* [WHAT YOU WILL DO]:
Copy, from the material below, each line that contains the word "России".

* [EXCERPTED DATA]:
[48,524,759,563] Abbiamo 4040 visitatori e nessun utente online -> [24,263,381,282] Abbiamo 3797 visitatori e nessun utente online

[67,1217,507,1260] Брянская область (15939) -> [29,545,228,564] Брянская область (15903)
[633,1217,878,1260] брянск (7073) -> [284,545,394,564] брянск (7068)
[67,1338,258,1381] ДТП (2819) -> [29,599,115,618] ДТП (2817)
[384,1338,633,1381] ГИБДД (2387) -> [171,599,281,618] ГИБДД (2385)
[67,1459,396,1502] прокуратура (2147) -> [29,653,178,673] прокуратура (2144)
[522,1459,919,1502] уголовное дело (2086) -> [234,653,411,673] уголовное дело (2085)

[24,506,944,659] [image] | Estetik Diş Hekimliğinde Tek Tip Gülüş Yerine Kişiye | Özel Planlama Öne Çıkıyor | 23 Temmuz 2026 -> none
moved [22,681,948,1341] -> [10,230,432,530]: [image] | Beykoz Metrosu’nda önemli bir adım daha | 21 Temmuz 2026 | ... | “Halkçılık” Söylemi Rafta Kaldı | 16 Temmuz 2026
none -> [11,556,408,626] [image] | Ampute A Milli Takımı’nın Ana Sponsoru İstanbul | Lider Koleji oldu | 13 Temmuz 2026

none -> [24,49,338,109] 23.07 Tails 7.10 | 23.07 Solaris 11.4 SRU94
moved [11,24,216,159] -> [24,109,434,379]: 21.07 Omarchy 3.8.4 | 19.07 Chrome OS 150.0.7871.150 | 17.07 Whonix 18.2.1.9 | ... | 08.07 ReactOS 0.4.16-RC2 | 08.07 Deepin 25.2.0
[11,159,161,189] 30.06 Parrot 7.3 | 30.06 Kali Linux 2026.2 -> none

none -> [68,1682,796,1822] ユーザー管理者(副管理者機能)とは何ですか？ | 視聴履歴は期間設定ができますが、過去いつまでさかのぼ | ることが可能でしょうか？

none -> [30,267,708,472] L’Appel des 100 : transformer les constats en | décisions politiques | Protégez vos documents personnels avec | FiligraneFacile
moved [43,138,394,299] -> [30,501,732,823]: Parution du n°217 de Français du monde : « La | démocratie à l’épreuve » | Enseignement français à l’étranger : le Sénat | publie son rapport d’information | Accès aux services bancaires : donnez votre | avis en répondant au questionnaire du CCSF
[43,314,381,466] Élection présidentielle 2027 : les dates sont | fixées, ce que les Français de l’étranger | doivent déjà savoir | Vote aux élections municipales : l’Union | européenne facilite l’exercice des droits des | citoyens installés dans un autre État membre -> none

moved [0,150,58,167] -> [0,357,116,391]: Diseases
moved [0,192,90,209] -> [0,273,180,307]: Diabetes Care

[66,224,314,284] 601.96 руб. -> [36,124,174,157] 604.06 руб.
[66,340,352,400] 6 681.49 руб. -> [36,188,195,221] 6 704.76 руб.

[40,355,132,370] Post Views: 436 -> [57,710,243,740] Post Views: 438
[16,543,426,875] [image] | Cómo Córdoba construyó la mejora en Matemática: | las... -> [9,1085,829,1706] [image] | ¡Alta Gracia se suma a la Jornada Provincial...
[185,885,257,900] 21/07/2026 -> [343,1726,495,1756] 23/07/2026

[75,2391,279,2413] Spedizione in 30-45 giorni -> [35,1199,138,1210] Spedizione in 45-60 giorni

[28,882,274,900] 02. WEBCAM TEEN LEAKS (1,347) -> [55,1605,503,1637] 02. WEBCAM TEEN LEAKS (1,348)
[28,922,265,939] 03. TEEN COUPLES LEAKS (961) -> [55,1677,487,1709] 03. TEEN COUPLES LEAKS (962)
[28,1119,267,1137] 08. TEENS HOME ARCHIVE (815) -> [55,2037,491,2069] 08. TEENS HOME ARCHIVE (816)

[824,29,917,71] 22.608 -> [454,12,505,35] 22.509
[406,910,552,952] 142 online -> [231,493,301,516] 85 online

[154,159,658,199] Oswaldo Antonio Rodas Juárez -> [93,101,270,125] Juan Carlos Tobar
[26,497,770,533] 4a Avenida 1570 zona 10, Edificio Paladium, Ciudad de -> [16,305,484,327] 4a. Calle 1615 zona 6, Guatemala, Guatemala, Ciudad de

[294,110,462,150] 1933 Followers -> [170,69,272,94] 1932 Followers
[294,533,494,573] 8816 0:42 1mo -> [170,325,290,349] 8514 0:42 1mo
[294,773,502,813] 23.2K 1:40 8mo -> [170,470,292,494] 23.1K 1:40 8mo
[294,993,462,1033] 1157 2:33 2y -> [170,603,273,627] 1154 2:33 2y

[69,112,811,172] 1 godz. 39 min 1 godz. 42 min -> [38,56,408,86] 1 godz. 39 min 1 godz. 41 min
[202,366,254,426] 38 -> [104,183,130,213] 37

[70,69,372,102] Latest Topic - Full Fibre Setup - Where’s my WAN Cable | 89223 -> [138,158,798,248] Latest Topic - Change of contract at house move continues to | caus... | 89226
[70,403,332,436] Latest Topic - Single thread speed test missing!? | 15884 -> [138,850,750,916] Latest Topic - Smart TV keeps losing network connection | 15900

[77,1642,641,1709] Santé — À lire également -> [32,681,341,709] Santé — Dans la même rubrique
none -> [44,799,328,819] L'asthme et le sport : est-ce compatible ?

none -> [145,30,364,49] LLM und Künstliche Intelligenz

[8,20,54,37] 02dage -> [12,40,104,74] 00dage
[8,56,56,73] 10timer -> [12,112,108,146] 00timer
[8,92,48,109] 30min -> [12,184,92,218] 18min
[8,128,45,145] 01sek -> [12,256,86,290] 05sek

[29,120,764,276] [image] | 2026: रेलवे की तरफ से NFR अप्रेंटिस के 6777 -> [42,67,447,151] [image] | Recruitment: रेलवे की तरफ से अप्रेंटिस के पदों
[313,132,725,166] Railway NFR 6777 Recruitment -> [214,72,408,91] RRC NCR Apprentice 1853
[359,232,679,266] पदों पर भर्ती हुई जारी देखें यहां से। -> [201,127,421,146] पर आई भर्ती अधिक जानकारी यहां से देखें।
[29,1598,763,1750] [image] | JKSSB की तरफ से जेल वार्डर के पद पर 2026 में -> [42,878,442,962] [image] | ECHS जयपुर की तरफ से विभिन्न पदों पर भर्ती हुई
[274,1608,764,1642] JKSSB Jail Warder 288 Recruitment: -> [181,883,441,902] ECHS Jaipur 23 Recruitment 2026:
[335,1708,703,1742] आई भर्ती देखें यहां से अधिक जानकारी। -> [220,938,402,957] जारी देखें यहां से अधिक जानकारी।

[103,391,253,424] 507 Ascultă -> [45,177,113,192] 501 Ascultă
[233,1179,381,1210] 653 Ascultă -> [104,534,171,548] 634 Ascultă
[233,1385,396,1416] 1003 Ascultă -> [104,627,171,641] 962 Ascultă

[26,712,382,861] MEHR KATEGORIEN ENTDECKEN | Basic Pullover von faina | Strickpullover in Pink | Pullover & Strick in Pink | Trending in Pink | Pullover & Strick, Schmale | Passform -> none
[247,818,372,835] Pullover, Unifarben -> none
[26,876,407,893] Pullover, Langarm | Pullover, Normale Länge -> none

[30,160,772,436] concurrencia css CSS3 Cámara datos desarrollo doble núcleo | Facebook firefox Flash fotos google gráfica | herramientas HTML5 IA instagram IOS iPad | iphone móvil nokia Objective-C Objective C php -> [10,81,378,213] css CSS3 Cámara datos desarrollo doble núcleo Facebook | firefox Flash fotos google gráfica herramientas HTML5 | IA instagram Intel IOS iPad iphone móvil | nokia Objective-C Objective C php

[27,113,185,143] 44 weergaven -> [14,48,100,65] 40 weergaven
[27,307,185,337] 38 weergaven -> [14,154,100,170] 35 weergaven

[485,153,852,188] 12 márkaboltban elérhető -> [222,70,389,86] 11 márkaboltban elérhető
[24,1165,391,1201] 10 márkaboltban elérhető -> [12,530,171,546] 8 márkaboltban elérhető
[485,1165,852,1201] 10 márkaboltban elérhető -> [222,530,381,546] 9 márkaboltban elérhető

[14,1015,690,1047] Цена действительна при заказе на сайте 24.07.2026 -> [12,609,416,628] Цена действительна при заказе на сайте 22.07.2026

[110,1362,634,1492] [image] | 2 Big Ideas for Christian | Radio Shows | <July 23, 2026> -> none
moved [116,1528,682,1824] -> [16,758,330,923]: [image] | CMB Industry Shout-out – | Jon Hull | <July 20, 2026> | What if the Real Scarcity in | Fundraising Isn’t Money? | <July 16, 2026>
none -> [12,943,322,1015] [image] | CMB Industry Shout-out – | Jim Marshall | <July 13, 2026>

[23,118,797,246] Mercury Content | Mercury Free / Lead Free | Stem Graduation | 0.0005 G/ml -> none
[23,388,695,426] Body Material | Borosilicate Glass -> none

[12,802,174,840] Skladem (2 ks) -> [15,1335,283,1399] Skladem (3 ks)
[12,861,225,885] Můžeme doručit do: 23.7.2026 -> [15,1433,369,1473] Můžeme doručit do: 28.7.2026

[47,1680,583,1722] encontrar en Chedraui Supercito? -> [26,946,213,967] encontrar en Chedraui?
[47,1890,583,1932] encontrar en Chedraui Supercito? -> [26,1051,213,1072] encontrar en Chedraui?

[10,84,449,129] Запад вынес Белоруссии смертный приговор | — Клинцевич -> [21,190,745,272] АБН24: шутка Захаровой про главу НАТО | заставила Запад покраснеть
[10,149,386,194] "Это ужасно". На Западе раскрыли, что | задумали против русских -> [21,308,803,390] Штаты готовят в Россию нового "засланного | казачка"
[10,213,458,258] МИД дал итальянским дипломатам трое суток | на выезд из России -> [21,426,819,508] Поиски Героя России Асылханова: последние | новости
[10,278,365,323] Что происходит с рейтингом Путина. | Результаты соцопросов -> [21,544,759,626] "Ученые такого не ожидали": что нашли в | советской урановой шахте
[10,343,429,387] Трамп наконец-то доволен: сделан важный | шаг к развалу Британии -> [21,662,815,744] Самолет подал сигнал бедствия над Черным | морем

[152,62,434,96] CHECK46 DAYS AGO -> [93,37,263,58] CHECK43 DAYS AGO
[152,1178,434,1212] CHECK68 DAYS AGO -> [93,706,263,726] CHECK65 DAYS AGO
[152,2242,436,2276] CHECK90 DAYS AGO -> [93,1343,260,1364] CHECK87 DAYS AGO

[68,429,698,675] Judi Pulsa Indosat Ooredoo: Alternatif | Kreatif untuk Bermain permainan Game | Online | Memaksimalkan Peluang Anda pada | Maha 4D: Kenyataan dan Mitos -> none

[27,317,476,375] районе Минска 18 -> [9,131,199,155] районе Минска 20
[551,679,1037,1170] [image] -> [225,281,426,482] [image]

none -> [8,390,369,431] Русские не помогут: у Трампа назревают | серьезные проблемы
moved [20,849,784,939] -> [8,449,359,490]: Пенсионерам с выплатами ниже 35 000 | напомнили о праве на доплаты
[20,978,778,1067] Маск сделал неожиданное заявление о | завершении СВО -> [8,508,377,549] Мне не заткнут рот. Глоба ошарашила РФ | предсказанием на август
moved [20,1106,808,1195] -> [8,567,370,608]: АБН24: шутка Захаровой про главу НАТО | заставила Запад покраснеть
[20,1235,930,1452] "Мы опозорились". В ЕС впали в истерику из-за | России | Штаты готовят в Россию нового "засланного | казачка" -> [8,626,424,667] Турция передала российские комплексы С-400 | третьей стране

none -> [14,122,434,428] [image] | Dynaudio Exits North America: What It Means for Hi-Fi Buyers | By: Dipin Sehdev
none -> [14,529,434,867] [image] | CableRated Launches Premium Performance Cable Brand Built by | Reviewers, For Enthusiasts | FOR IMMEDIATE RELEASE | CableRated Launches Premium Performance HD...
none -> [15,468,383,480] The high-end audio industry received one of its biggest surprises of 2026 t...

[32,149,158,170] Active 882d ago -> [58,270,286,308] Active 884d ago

* [SOLUTION]:
[10,213,458,258] МИД дал итальянским дипломатам трое суток | на выезд из России -> [21,426,819,508] Поиски Героя России Асылханова: последние | новости
[20,1235,930,1452] "Мы опозорились". В ЕС впали в истерику из-за | России | Штаты готовят в Россию нового "засланного | казачка" -> [8,626,424,667] Турция передала российские комплексы С-400 | третьей стране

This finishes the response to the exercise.